(Web page edit records)

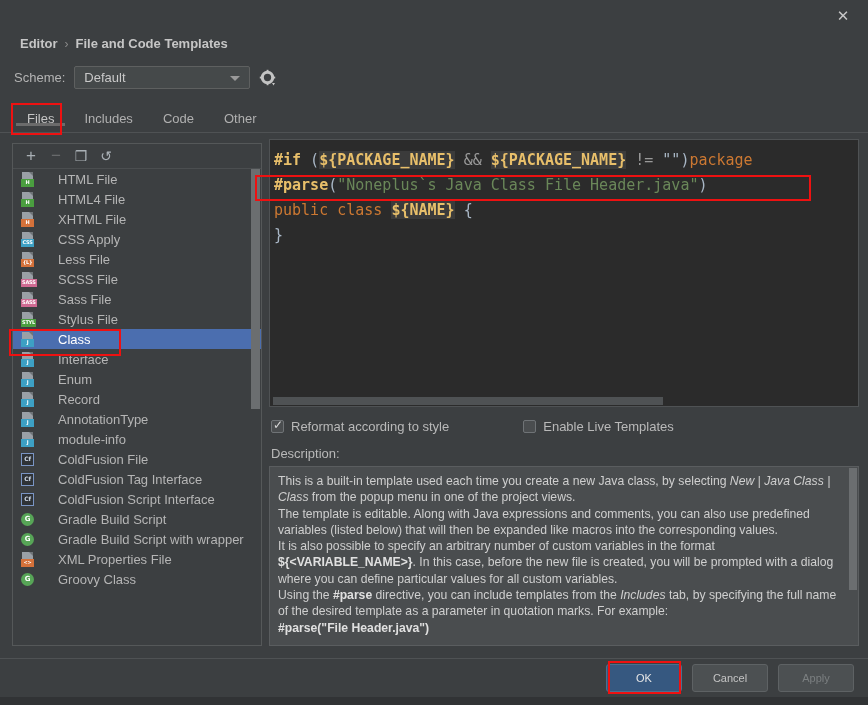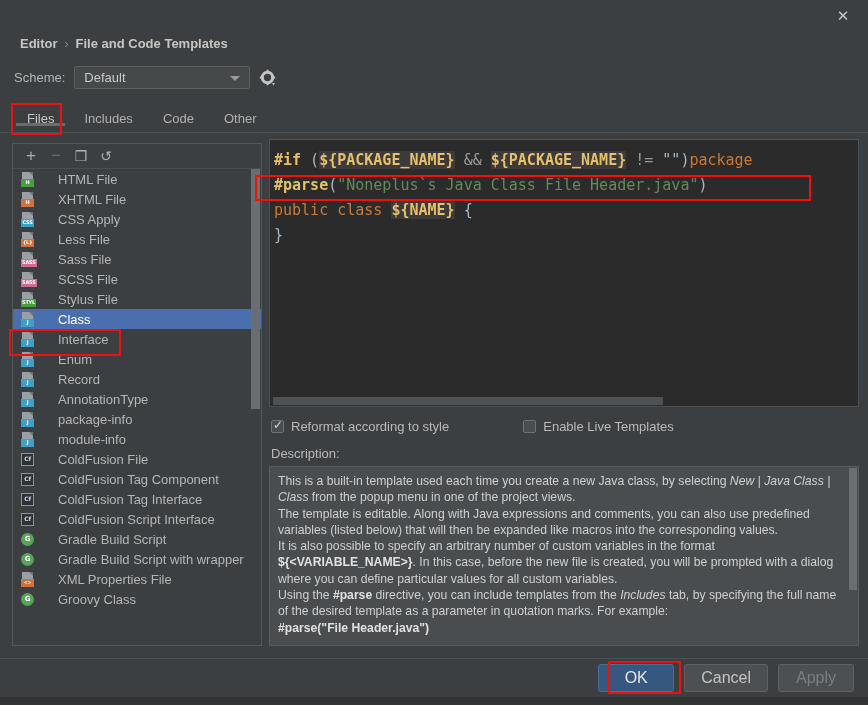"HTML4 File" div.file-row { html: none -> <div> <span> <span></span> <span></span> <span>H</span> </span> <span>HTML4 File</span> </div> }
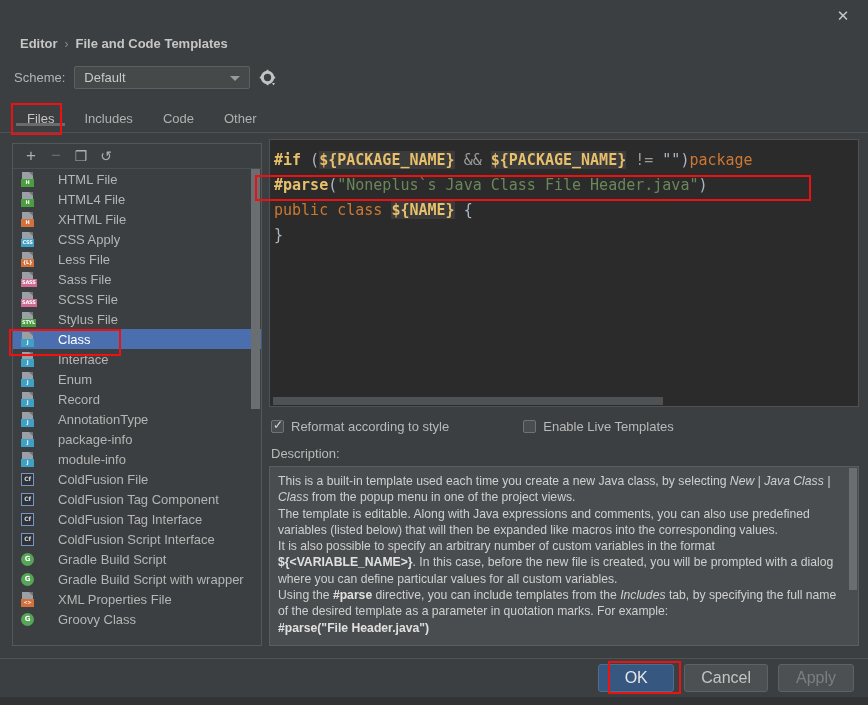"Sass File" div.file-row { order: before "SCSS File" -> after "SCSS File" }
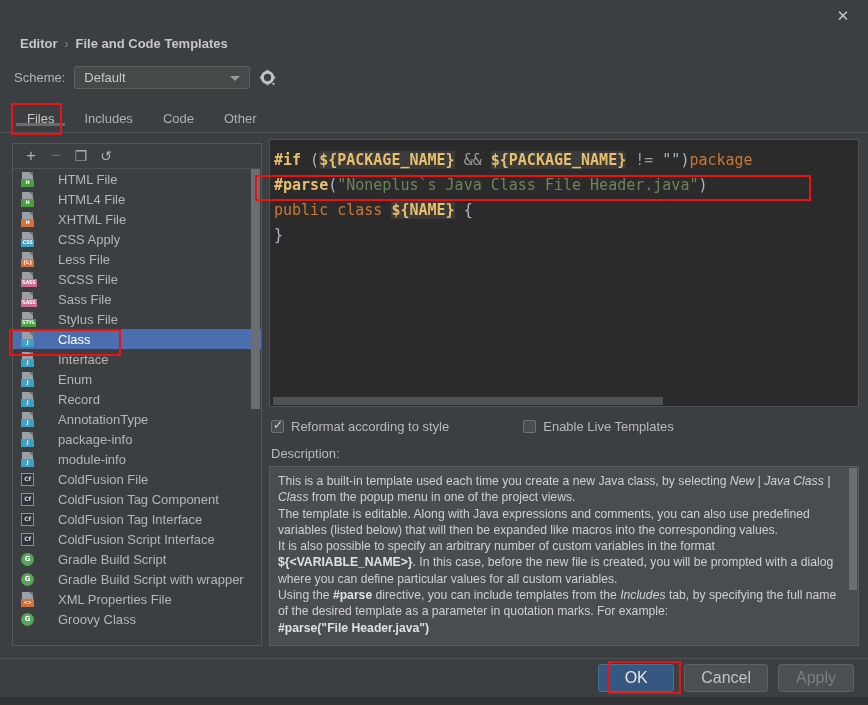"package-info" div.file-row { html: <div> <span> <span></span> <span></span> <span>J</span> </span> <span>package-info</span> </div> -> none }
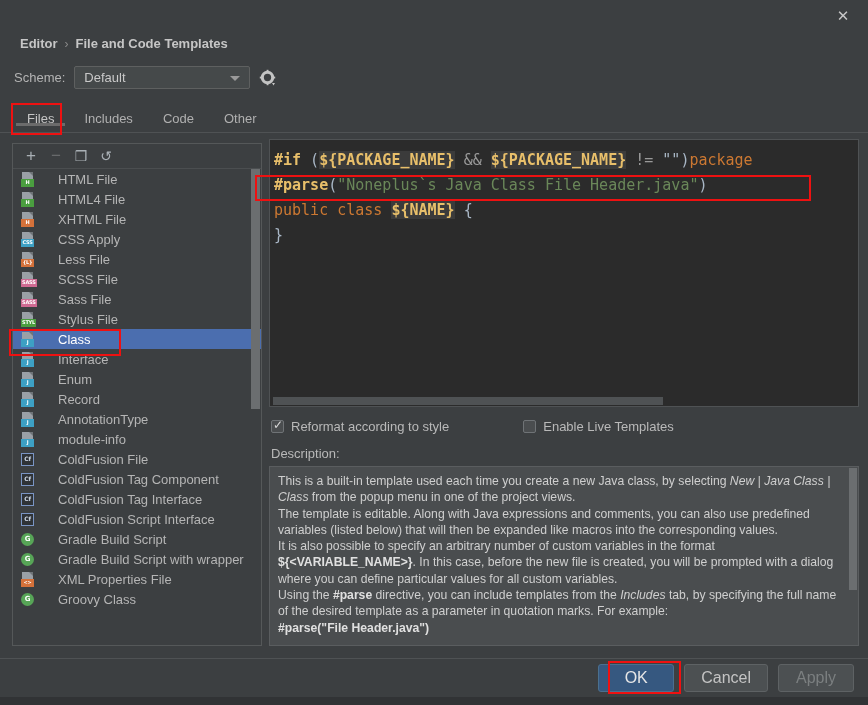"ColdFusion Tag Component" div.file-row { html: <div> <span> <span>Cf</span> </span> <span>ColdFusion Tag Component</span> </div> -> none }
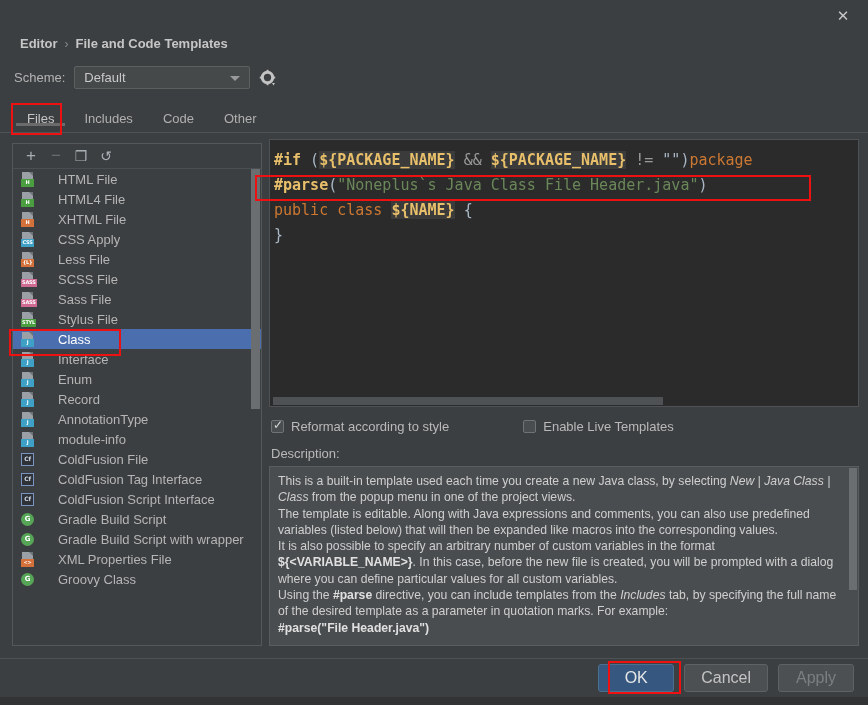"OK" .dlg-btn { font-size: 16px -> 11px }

| Exercise brief |
Output all the entries exactly, minus any pictures.

| Response to the task |
"HTML4 File" div.file-row { html: none -> <div> <span> <span></span> <span></span> <span>H</span> </span> <span>HTML4 File</span> </div> }
"Sass File" div.file-row { order: before "SCSS File" -> after "SCSS File" }
"package-info" div.file-row { html: <div> <span> <span></span> <span></span> <span>J</span> </span> <span>package-info</span> </div> -> none }
"ColdFusion Tag Component" div.file-row { html: <div> <span> <span>Cf</span> </span> <span>ColdFusion Tag Component</span> </div> -> none }
"OK" .dlg-btn { font-size: 16px -> 11px }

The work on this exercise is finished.